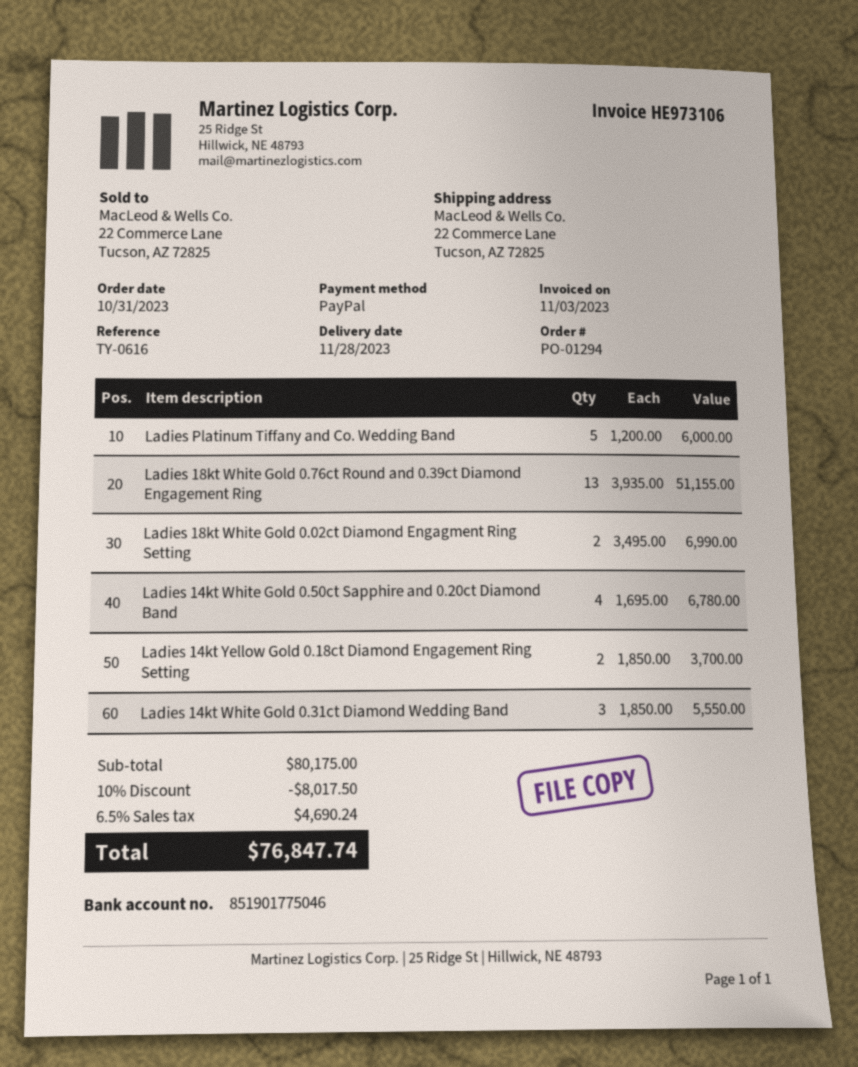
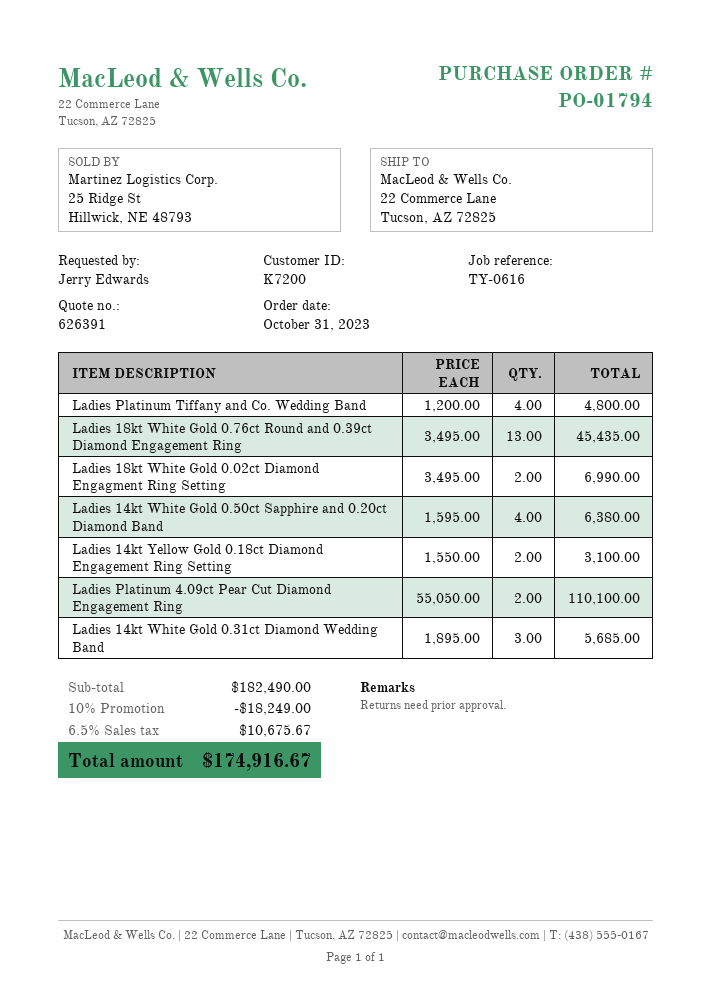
order number: PO-01294 -> PO-01794
Ladies Platinum Tiffany and Co. Wedding Band: 5 x 1200.00 = 6000.00 -> 4 x 1200.00 = 4800.00
Ladies 18kt White Gold 0.76ct Round and 0.39ct Diamond Engagement Ring: 13 x 3935.00 = 51155.00 -> 13 x 3495.00 = 45435.00
Ladies 14kt White Gold 0.50ct Sapphire and 0.20ct Diamond Band: 4 x 1695.00 = 6780.00 -> 4 x 1595.00 = 6380.00
Ladies 14kt Yellow Gold 0.18ct Diamond Engagement Ring Setting: 2 x 1850.00 = 3700.00 -> 2 x 1550.00 = 3100.00
Ladies 14kt White Gold 0.31ct Diamond Wedding Band: 3 x 1850.00 = 5550.00 -> 3 x 1895.00 = 5685.00
Ladies Platinum 4.09ct Pear Cut Diamond Engagement Ring: none -> 2 x 55050.00 = 110100.00
subtotal: 80175.00 -> 182490.00
discount: 10% = 8017.50 -> 10% = 18249.00
tax: 6.5% = 4690.24 -> 6.5% = 10675.67
total: 76847.74 -> 174916.67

§ TASK INSTRUCTIONS: Your reply must be one number, namely how many lines of the material above contain the string "Band".

§ ANSWER SECTION: 3